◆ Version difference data
________________________

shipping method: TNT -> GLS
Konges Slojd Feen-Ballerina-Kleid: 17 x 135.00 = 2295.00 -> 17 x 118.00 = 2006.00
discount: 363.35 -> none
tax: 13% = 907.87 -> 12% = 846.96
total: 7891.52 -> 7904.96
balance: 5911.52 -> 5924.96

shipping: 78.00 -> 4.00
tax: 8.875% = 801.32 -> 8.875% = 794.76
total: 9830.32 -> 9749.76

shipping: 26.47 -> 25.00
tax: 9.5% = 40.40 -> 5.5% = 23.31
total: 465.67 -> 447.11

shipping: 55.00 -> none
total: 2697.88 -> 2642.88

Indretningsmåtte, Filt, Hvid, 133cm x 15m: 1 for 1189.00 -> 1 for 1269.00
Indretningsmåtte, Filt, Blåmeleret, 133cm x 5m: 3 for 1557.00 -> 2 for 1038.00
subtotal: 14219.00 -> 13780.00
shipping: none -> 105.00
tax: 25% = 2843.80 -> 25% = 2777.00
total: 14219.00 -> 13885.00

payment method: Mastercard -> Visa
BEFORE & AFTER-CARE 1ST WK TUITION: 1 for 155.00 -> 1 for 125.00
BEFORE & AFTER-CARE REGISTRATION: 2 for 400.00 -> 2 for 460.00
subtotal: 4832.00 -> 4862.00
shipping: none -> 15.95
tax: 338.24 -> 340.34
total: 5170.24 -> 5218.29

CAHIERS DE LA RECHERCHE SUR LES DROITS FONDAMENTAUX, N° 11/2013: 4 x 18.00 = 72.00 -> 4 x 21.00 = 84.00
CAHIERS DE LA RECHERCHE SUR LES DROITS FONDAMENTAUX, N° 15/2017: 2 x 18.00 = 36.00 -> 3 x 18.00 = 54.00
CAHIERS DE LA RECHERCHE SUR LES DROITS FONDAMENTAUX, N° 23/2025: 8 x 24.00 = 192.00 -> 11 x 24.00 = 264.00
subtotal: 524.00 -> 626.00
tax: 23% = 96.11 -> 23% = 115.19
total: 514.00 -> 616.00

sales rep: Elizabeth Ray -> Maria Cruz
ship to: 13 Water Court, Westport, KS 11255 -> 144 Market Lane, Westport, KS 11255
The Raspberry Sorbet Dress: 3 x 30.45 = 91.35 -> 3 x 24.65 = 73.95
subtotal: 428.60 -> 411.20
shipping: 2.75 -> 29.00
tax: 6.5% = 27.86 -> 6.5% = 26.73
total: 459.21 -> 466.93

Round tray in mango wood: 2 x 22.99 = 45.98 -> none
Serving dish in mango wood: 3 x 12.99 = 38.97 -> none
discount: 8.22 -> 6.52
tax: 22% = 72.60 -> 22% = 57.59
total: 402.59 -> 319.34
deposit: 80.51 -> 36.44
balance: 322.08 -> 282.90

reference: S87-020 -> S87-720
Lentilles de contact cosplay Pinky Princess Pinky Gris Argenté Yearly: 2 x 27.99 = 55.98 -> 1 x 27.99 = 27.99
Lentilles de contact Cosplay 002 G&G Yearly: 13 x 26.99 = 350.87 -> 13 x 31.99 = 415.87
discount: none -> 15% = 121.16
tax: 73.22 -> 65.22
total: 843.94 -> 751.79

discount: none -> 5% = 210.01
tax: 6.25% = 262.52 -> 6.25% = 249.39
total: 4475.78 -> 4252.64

________________________

Using the entries above, return exactly the lines from the line with "deposit: 80.51 -> 36.44" to the line with "Lentilles de contact Cosplay 002", counting both of those lines.

◆ ANSWER
deposit: 80.51 -> 36.44
balance: 322.08 -> 282.90

reference: S87-020 -> S87-720
Lentilles de contact cosplay Pinky Princess Pinky Gris Argenté Yearly: 2 x 27.99 = 55.98 -> 1 x 27.99 = 27.99
Lentilles de contact Cosplay 002 G&G Yearly: 13 x 26.99 = 350.87 -> 13 x 31.99 = 415.87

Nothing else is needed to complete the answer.